**Problem details**
Quote the records exactly, starting at the first line and stopping after the line with "Golden Desert - Labradorite: 1"; skip the pictures.
Data for this task below:
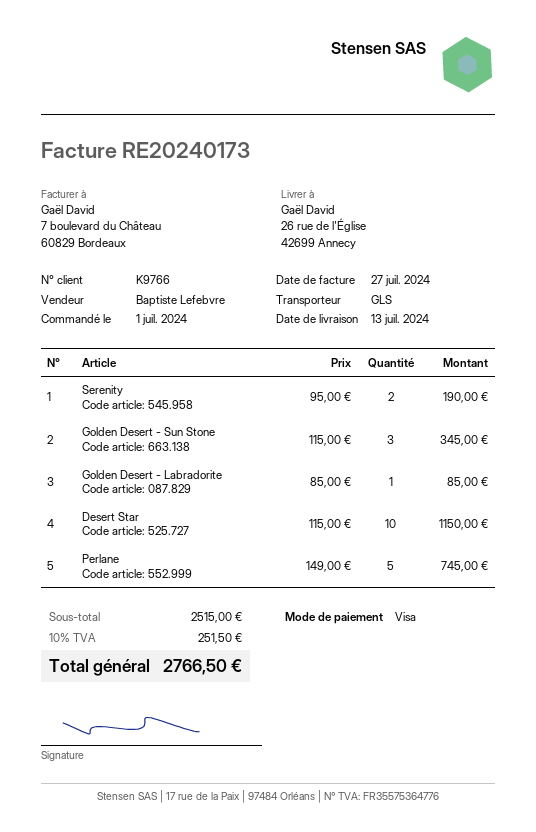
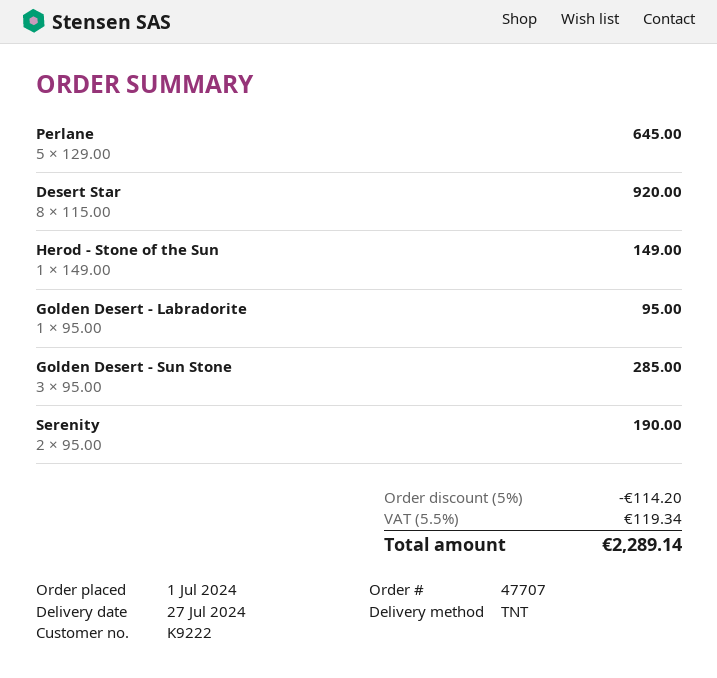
delivery date: 2024-07-13 -> 2024-07-27
customer number: K9766 -> K9222
shipping method: GLS -> TNT
Golden Desert - Sun Stone: 3 x 115.00 = 345.00 -> 3 x 95.00 = 285.00
Golden Desert - Labradorite: 1 x 85.00 = 85.00 -> 1 x 95.00 = 95.00
Desert Star: 10 x 115.00 = 1150.00 -> 8 x 115.00 = 920.00
Perlane: 5 x 149.00 = 745.00 -> 5 x 129.00 = 645.00
Herod - Stone of the Sun: none -> 1 x 149.00 = 149.00
discount: none -> 5% = 114.20
tax: 10% = 251.50 -> 5.5% = 119.34
total: 2766.50 -> 2289.14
End of Data for this task.
**Result of the exercise**
delivery date: 2024-07-13 -> 2024-07-27
customer number: K9766 -> K9222
shipping method: GLS -> TNT
Golden Desert - Sun Stone: 3 x 115.00 = 345.00 -> 3 x 95.00 = 285.00
Golden Desert - Labradorite: 1 x 85.00 = 85.00 -> 1 x 95.00 = 95.00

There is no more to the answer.